Google has created an alternative disk and file encryption mode for low-end Android devices that don’t have enough computation power to use the Advanced Encryption Standard (AES).
For the new encryption scheme, dubbed Adiantum, Google used existing standards, ciphers and hashing functions, but combined them in a more efficient way.
Paul Crowley and Eric Biggers from the Android Security & Privacy Team noted that they have high confidence in the security of the scheme, which they laid out in this paper, along with the proof of security. (A more layman-friendly description of how the scheme works is provided in this blog post.)
“Today, Android offers storage encryption using the Advanced Encryption Standard (AES). Most new Android devices have hardware support for AES via the ARMv8 Cryptography Extensions. However, Android runs on a wide range of devices. This includes not just the latest flagship and mid-range phones, but also entry-level Android Go phones sold primarily in developing countries, along with smart watches and TVs,” Crowley and Biggers explained.
“In order to offer low cost options, device manufacturers sometimes use low-end processors such as the ARM Cortex-A7, which does not have hardware support for AES. On these devices, AES is so slow that it would result in a poor user experience; apps would take much longer to launch, and the device would generally feel much slower. So while storage encryption has been required for most devices since Android 6.0 in 2015, devices with poor AES performance (50 MiB/s and below) are exempt. We’ve been working to change this because we believe that encryption is for everyone.”

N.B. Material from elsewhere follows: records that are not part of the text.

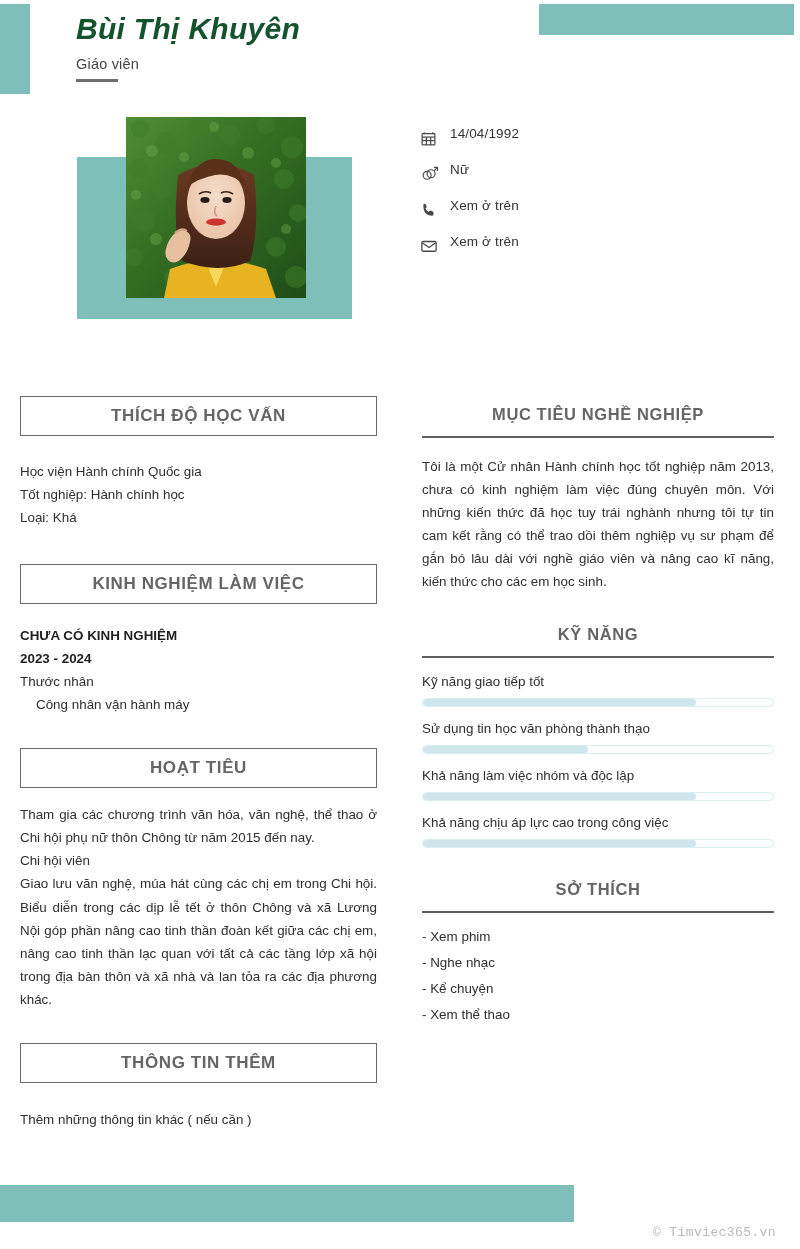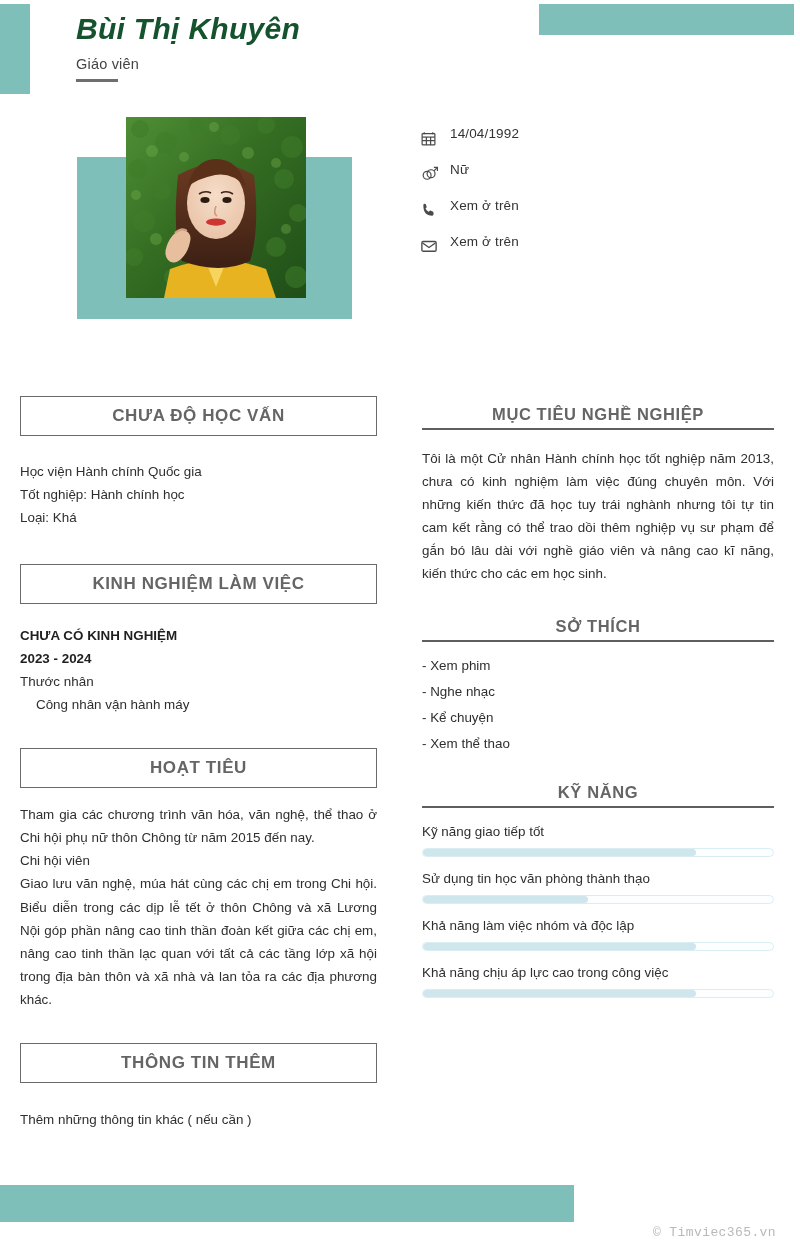"CHƯA ĐỘ HỌC VẤN" div.box-heading { text: CHƯA -> THÍCH }
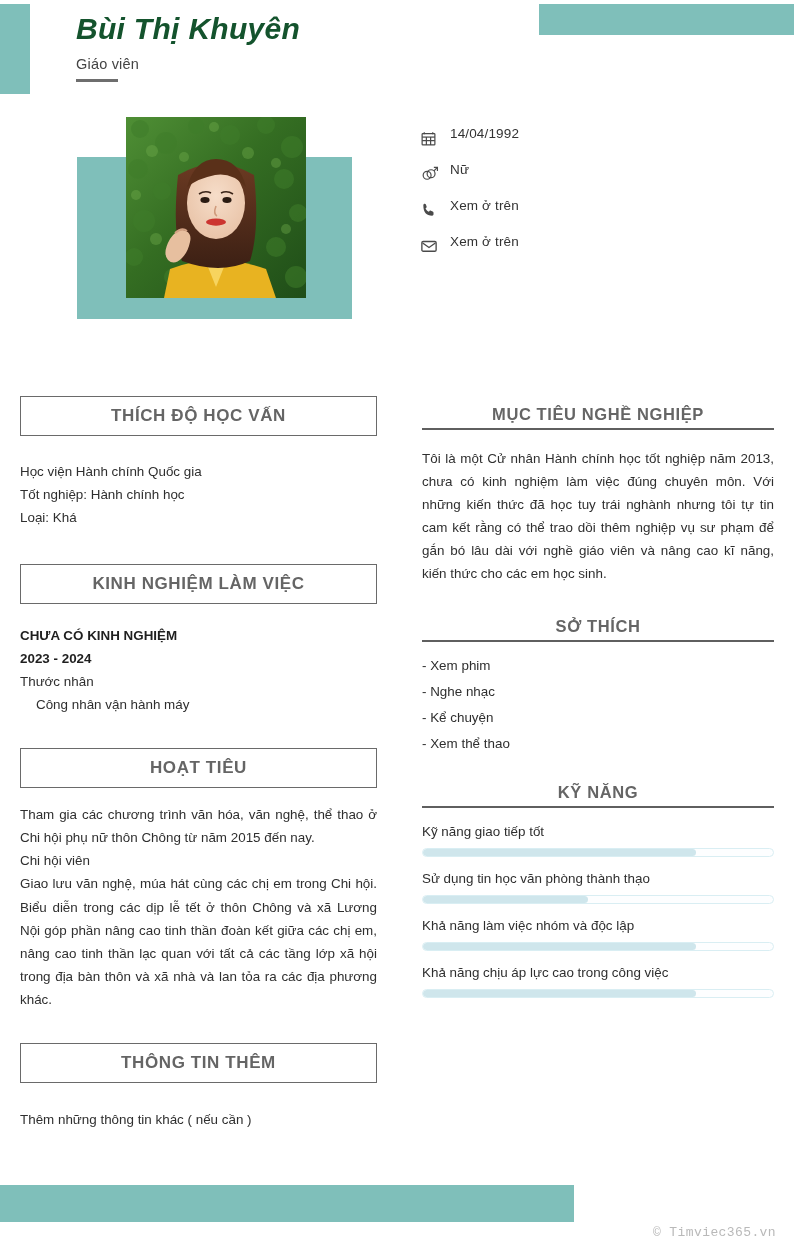"MỤC TIÊU NGHỀ NGHIỆP" .line-heading { padding-bottom: 4px -> 12px }
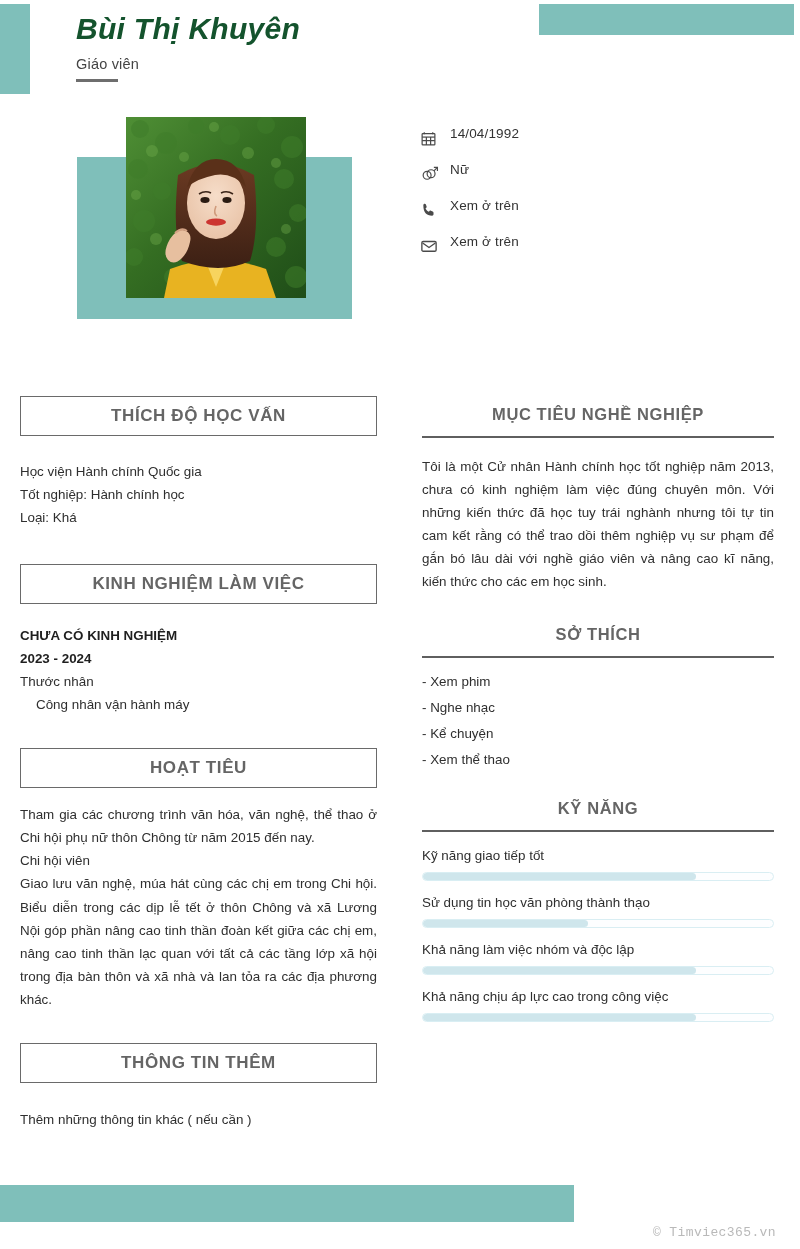"SỞ THÍCH" div.block { order: before "KỸ NĂNG" -> after "KỸ NĂNG" }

On ARM Cortex-A7 processors, Adiantum encryption and decryption is expected to be 5 times faster than AES-256-XTS. Still, AES is to be preferred on those devices that have hardware support for it.
“Generic and ARM-optimized implementations of Adiantum are available in the Android common kernels v4.9 and higher, and in the mainline Linux kernel v5.0 and higher,” the two concluded.
It is now on manufacturers to implement Adiantium in future releases of their low-end devices and, perhaps, to back-port it to existing devices that are already widely used.